_EXERCISE OBJECTIVE_. What is the number of lines in these records with "Leather" in them? Answer with that number only.

Version comparison data
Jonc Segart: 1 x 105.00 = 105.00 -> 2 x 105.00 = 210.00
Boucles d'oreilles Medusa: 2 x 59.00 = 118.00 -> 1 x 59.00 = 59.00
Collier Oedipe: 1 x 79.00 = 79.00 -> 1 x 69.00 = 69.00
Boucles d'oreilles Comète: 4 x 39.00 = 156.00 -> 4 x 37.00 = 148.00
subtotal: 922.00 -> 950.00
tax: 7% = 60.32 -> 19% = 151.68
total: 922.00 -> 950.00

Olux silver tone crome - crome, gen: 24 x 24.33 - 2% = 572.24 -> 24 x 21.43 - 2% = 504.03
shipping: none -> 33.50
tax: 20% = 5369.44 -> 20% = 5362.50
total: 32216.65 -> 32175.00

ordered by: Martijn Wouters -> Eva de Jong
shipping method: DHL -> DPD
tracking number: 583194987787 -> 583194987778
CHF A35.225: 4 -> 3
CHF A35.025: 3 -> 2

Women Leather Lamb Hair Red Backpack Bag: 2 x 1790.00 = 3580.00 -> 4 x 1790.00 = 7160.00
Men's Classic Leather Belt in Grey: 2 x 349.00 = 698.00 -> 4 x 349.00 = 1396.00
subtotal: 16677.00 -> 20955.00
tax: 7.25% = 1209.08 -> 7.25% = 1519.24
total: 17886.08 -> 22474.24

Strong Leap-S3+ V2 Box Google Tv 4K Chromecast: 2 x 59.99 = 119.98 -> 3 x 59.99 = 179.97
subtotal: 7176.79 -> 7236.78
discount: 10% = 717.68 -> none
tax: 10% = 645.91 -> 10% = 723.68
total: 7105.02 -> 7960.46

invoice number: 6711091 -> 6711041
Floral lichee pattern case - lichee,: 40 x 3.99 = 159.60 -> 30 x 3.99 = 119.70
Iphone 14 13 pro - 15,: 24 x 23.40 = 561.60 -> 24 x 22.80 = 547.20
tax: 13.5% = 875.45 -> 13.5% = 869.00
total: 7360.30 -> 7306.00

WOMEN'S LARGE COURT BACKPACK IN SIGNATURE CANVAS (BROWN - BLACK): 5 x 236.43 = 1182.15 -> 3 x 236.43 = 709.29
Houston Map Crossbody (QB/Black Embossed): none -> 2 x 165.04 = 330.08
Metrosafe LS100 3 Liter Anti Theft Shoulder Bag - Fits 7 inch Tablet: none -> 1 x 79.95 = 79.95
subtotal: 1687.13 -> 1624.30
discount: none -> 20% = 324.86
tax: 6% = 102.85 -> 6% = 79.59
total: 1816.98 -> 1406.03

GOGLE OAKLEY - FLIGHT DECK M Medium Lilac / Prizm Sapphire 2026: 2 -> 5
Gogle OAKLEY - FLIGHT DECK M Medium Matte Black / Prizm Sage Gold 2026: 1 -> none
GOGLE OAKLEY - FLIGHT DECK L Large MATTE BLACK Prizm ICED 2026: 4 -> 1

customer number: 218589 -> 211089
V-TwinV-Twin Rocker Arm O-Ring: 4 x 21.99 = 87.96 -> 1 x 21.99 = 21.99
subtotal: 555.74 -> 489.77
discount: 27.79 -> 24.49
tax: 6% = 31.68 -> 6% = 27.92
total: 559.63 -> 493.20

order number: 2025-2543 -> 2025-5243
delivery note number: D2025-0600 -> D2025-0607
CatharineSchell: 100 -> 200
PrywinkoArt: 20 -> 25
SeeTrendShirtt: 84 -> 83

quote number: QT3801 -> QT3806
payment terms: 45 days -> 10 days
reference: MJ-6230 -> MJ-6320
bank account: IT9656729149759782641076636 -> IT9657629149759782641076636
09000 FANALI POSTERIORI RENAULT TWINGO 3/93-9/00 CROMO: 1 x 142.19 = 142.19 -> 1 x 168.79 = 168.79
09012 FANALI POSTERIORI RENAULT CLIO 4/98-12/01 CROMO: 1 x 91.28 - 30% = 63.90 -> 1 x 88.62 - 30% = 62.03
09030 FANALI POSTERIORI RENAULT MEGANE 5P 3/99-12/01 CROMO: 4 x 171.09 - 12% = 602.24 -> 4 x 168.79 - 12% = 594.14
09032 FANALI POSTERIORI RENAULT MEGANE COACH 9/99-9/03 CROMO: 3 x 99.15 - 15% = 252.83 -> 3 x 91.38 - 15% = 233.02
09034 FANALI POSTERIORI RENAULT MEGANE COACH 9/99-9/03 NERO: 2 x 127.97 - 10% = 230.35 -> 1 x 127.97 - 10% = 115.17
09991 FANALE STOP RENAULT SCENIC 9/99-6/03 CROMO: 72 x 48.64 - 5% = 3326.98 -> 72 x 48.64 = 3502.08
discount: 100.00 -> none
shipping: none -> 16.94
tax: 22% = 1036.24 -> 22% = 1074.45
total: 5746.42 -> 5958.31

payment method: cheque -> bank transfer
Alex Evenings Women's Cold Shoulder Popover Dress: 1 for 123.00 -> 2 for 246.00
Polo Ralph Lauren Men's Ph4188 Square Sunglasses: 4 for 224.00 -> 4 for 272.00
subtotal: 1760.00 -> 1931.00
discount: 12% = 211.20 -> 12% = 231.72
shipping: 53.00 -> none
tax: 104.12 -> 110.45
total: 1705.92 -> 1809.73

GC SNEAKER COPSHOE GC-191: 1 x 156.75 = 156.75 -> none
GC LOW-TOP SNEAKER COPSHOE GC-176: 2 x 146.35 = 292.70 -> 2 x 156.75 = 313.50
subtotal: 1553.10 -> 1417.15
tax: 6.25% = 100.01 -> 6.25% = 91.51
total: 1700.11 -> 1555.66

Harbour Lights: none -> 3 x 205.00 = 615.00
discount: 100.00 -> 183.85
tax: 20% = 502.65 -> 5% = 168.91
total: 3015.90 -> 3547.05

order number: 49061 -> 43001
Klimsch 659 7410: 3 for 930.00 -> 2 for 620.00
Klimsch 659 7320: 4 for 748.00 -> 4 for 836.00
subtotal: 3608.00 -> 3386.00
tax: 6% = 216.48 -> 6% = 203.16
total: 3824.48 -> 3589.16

_EXERCISE ANSWER_. 2